ACTIVITY
Look through the lines below; wherever the word "BLACKSMITH" appears, copy that line.

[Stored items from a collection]
# # # # #
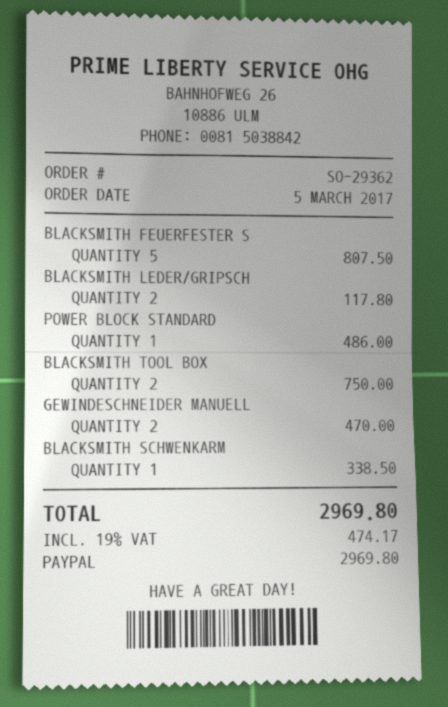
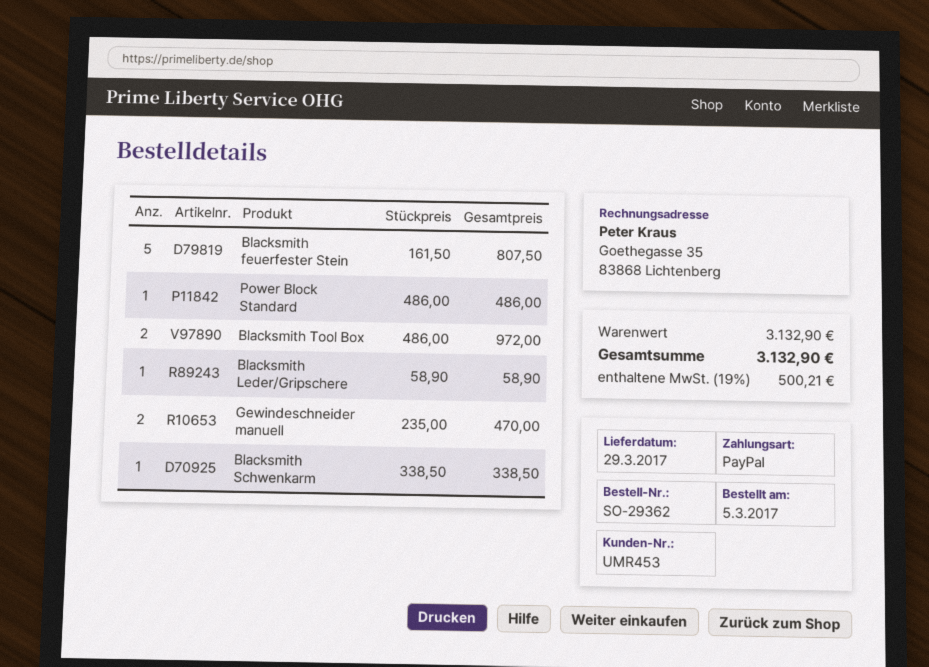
BLACKSMITH LEDER/GRIPSCH: 2 for 117.80 -> 1 for 58.90
BLACKSMITH TOOL BOX: 2 for 750.00 -> 2 for 972.00
tax: 19% = 474.17 -> 19% = 500.21
total: 2969.80 -> 3132.90

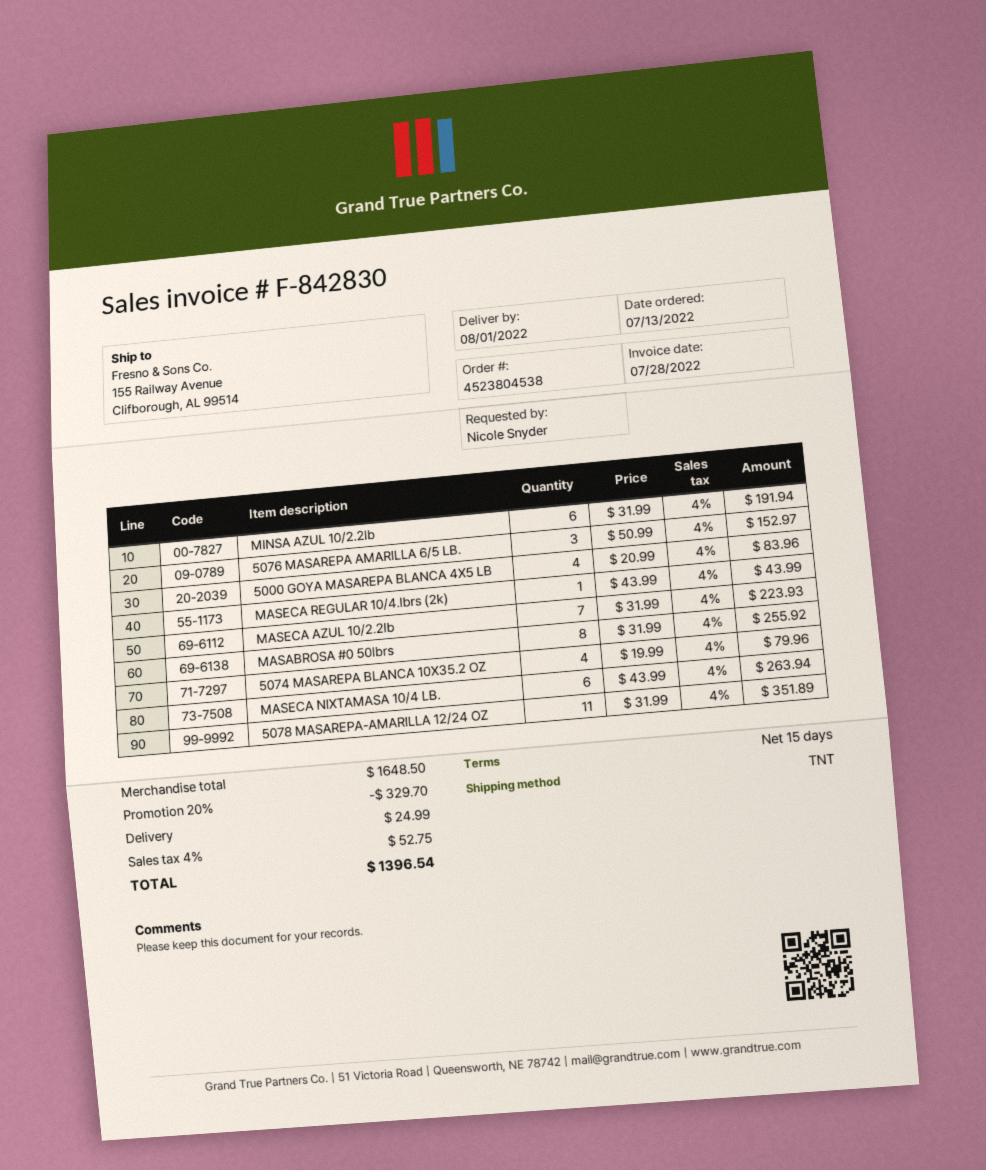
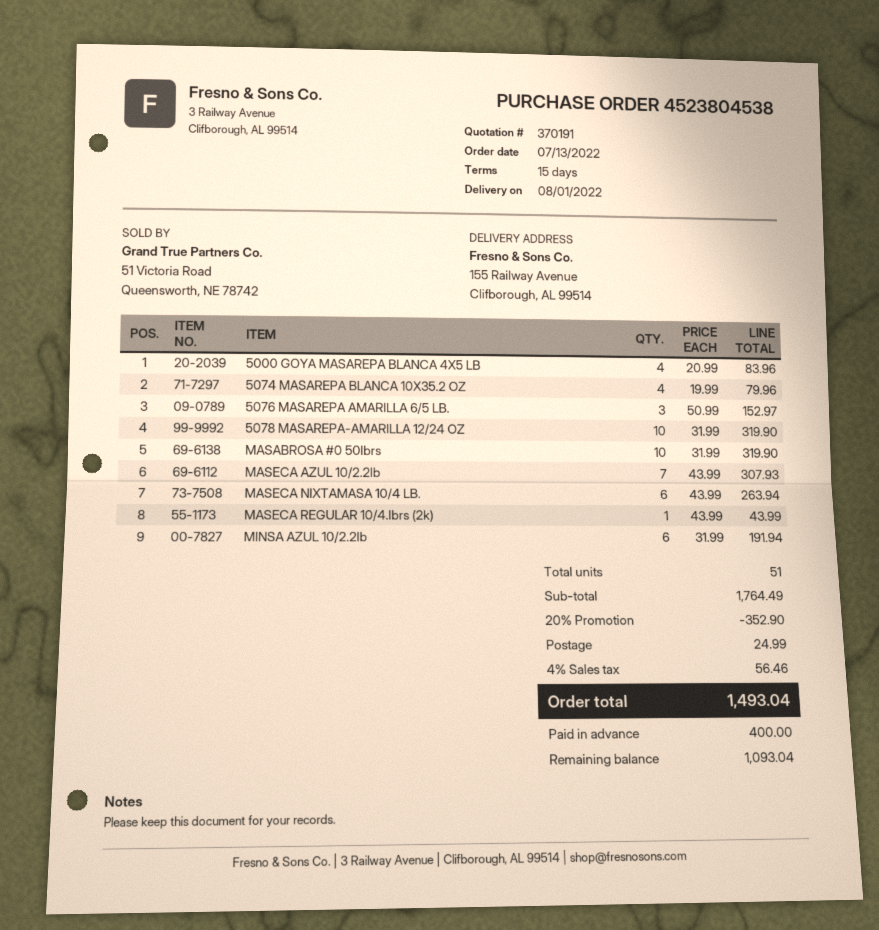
MASECA AZUL 10/2.2lb: 7 x 31.99 = 223.93 -> 7 x 43.99 = 307.93
MASABROSA #0 50lbrs: 8 x 31.99 = 255.92 -> 10 x 31.99 = 319.90
5078 MASAREPA-AMARILLA 12/24 OZ: 11 x 31.99 = 351.89 -> 10 x 31.99 = 319.90
subtotal: 1648.50 -> 1764.49
discount: 20% = 329.70 -> 20% = 352.90
tax: 4% = 52.75 -> 4% = 56.46
total: 1396.54 -> 1493.04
# # # # #
TASK ANSWER
BLACKSMITH LEDER/GRIPSCH: 2 for 117.80 -> 1 for 58.90
BLACKSMITH TOOL BOX: 2 for 750.00 -> 2 for 972.00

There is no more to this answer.